Al cascarudo se lo vio por Recoleta. Como uno más. Justo en esta época en la que misteriosamente emergen otros, buscando la epifanía del momento de la fornicación.
El insecto en cuestión, sospecha que ese destello en la ingle está condicionando sus movimientos de estertor epiléptico, con el mero objetivo de exhibir las pinzas lustrosas hacia alguna cascaruda; ostenta erecto el órgano con que busca el culo de la cascaruda, diseñado con una espina en el prosterno que genera un chasquido al oído humano, pero una obertura para la cascaruda; si afinado, el cascarudo incrustará medio milímetro en el cuerpo indescifrable de la cascaruda y habrá descubierto la relatividad de las formas, por un efecto de licuefacción dentro de ese cuerpo efímero, breve, metálico.

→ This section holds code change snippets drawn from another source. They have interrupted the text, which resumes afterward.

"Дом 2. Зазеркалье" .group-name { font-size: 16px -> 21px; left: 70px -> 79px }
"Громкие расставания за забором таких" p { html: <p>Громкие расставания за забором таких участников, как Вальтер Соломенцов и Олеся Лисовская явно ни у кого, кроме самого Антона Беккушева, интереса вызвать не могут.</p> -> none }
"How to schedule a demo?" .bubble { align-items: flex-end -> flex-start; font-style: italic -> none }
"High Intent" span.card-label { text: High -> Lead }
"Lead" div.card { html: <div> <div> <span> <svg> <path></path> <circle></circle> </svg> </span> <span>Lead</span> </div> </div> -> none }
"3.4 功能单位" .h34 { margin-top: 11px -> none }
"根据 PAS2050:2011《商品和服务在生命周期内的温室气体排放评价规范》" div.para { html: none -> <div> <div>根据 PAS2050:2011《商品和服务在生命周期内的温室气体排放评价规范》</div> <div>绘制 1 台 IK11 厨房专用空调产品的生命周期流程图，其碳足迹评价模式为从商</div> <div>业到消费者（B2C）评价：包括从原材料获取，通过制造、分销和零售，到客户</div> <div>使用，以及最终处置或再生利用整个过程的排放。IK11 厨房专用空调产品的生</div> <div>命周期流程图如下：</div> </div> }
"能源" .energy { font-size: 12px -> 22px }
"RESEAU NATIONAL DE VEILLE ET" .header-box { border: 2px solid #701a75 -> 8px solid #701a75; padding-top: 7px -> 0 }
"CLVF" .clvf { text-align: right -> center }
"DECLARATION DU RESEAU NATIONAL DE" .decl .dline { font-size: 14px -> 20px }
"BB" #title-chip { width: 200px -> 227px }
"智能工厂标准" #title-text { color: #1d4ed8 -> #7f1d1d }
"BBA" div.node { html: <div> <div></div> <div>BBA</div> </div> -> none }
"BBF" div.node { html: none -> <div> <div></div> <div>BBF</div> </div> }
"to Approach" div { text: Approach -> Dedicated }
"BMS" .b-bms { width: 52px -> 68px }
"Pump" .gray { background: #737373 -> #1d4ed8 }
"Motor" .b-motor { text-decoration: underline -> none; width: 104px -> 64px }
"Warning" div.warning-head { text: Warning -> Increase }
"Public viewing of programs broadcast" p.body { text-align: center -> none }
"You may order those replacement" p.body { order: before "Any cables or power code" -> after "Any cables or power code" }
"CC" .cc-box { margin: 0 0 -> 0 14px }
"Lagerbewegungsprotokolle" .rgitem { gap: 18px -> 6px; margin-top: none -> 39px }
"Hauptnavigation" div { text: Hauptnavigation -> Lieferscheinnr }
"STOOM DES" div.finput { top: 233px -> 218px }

Pero este cascarudo, tiene nombre, se llama Gregorio, al presente cuenta con púas, un cuerpo al que le cuesta acomodarse en el espacio, ahora nocturno, psicófago, literario y malherido de eternidad, se encuentra desconcertado ante la extraña metamorfosis de la cascaruda a la que en vez de reconocerla como una especie de elátero, semejante a sí mismo, lo mira desde una dimensión de gran angular, apuntándole con un enorme zapato de erótico tacón aguja.